Developing a novel DNA-based steganography algorithm using random table generation with segmentation

Genome steganography has emerged as a promising field for transmitting large amounts of data over an untrusted channel in the last two decades. DNA has many advantages over other multimedia cover mediums. Substitution is the most common approach to developing a DNA-based steganography algorithm. Components of the secret message are converted to DNA letters, which replace nucleotides in the cover sequence. The conversion is conducted through predetermined tables like binary coding rules and lookup/dictionary tables. These tables are static, limited to specific alphanumeric characters, and may compromise the hidden message if discovered by intruders. Most previously proposed algorithms adopt a simple sequential and ordered hiding pattern. This leads to poor utilization of the available hiding spots and creates a region of interest for attackers to apply steganalysis. In this paper, a novel DNA-based algorithm is proposed.
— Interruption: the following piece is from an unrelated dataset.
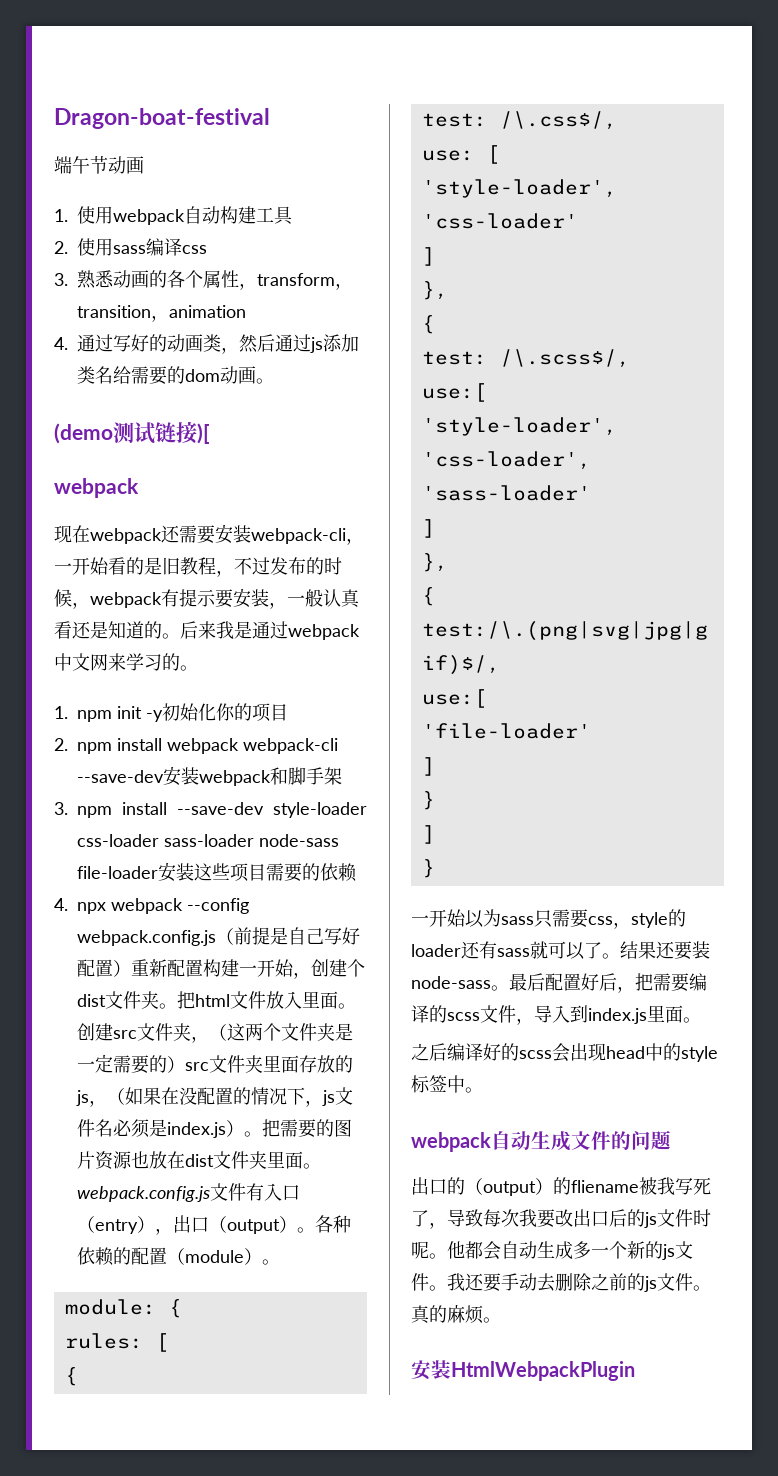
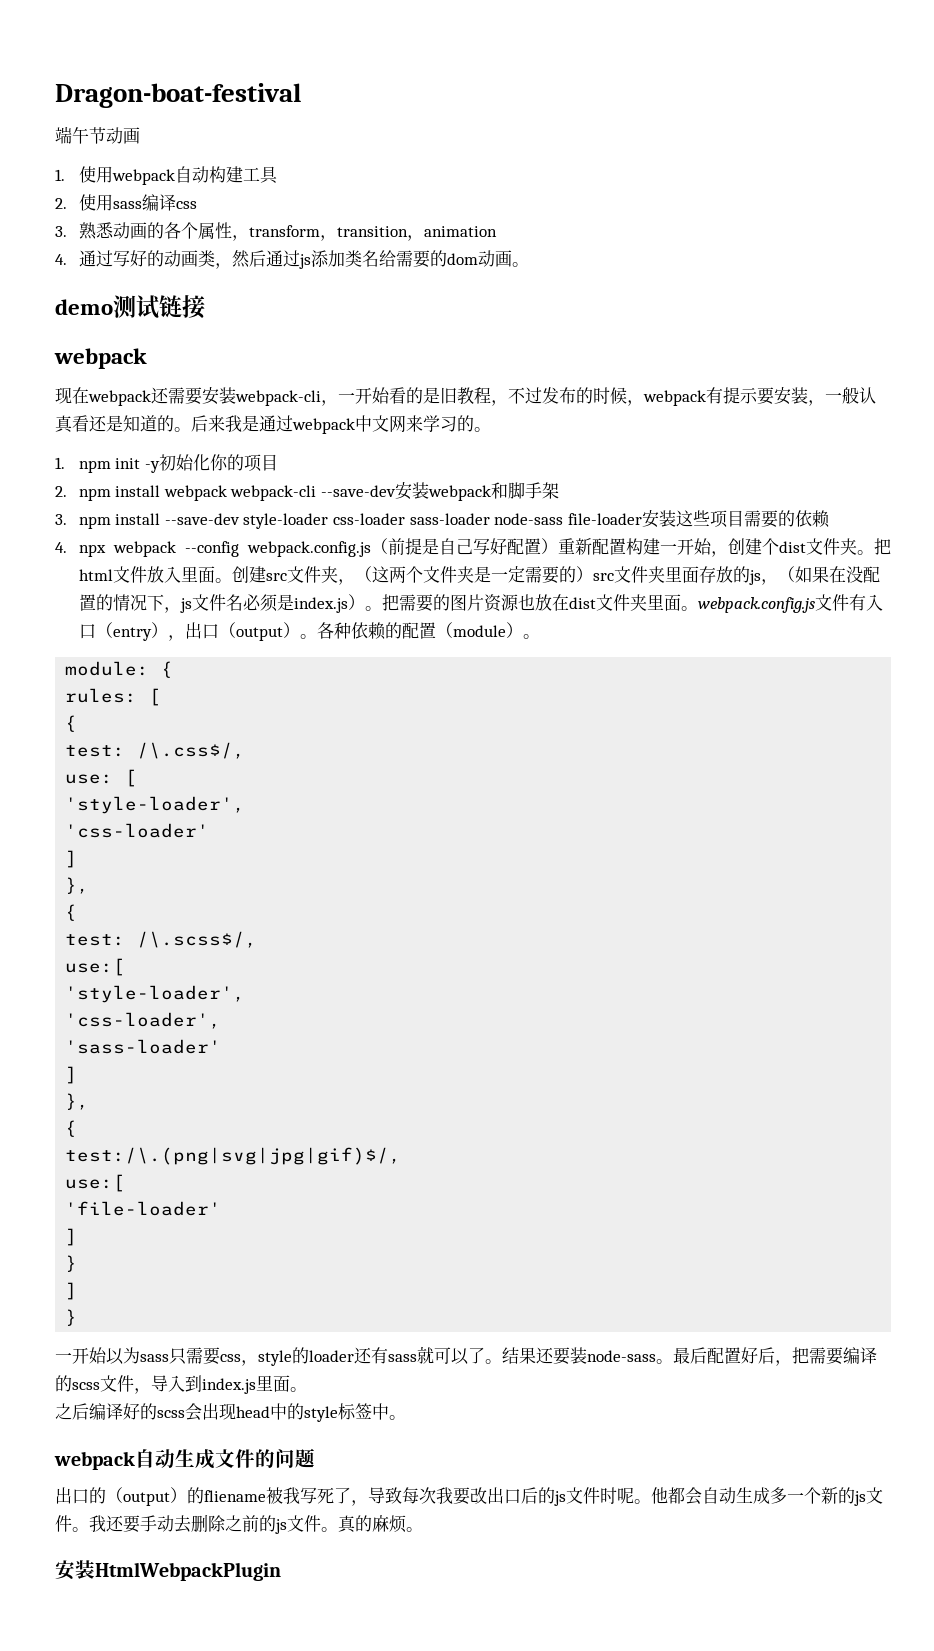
[54,423,113,444] (demo -> [55,299,113,315] demo
[197,423,210,444] )[ -> (205, 307) none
Using two DNA sequences, primary and secondary, is the basis for this algorithm. Both sequences are segmented, where the primary sequence segments are for hiding the data, and the secondary sequence segments are for conveying the required information to find and extract the hidden data. Three enhanced tables are proposed: a modified ASCII table, a 4-bit binary coding rule table, and a two-tier lookup encoding table to convert the message to DNA form. The segmentation ensures that the hiding spots are randomly scattered across the primary cover DNA sequence, addressing the region of interest issue. The data is hidden in the cover using the least significant base substitutions. The result is an all-rounded algorithm that fulfills the desired performance measurements such as zero payloads, blindness, preserving functionality, high hiding capacity, low modification rate, and low cracking probability.